**Task requirements**
All of the data that follows should be given again exactly, without its images.

**Dataset extract**
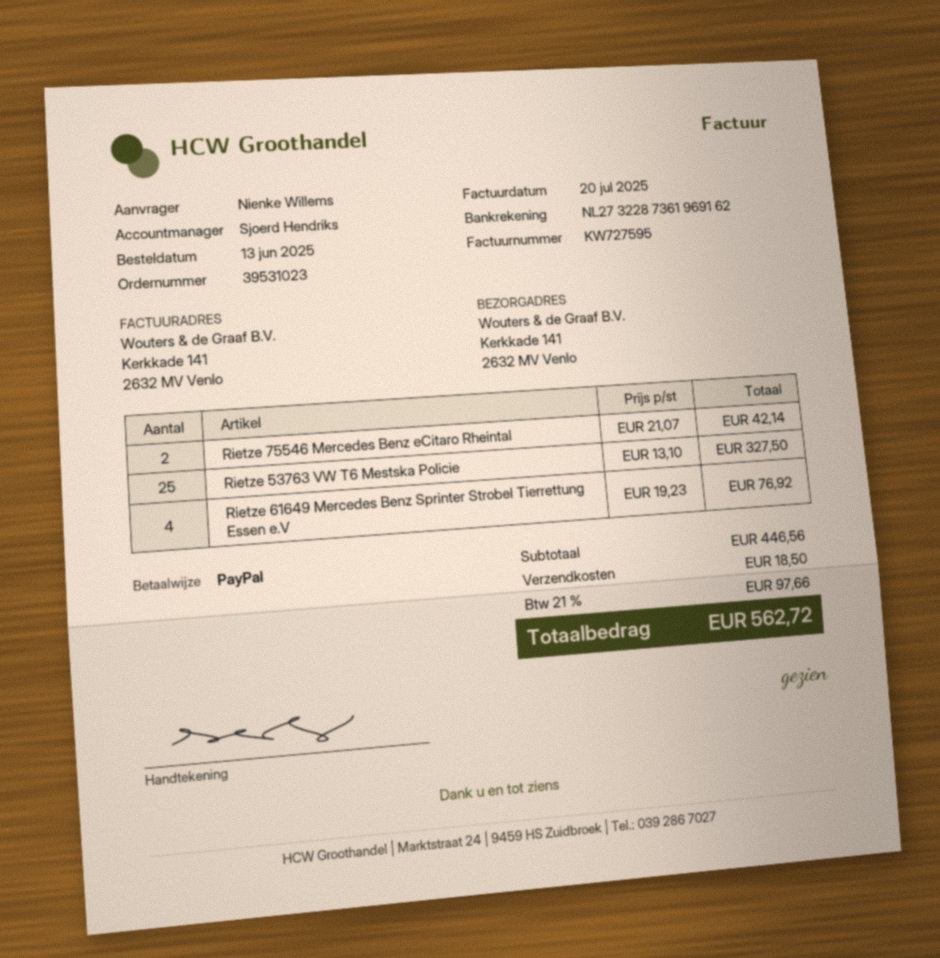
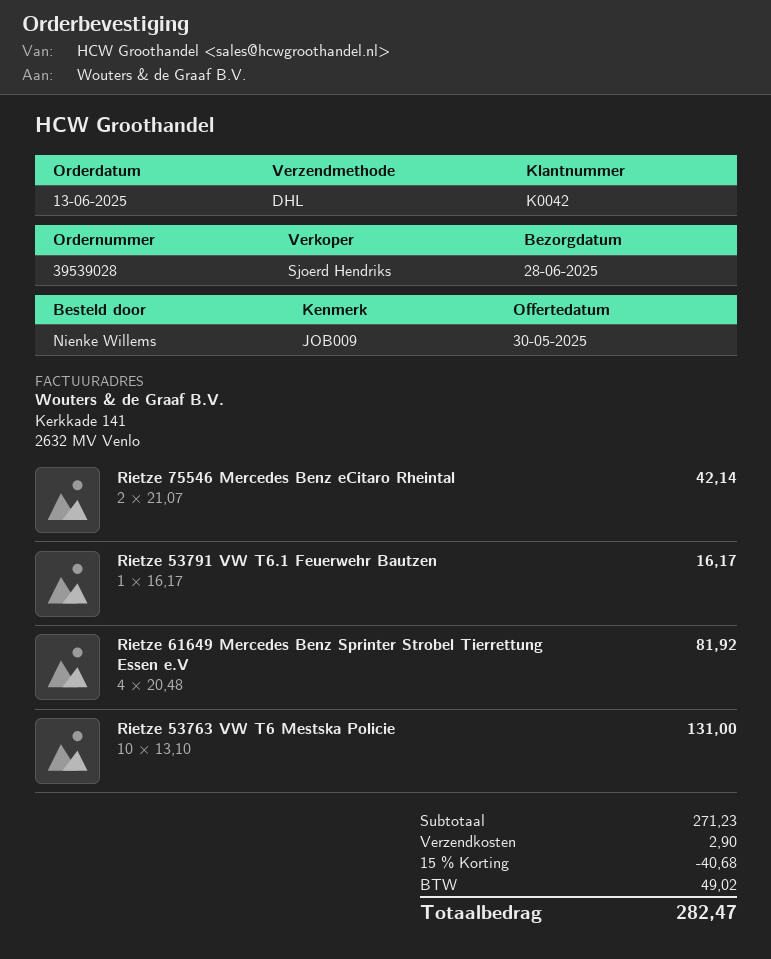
order number: 39531023 -> 39539028
Rietze 53763 VW T6 Mestska Policie: 25 x 13.10 = 327.50 -> 10 x 13.10 = 131.00
Rietze 61649 Mercedes Benz Sprinter Strobel Tierrettung Essen e.V: 4 x 19.23 = 76.92 -> 4 x 20.48 = 81.92
Rietze 53791 VW T6.1 Feuerwehr Bautzen: none -> 1 x 16.17 = 16.17
subtotal: 446.56 -> 271.23
discount: none -> 15% = 40.68
shipping: 18.50 -> 2.90
tax: 97.66 -> 49.02
total: 562.72 -> 282.47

**Your solution**
order number: 39531023 -> 39539028
Rietze 53763 VW T6 Mestska Policie: 25 x 13.10 = 327.50 -> 10 x 13.10 = 131.00
Rietze 61649 Mercedes Benz Sprinter Strobel Tierrettung Essen e.V: 4 x 19.23 = 76.92 -> 4 x 20.48 = 81.92
Rietze 53791 VW T6.1 Feuerwehr Bautzen: none -> 1 x 16.17 = 16.17
subtotal: 446.56 -> 271.23
discount: none -> 15% = 40.68
shipping: 18.50 -> 2.90
tax: 97.66 -> 49.02
total: 562.72 -> 282.47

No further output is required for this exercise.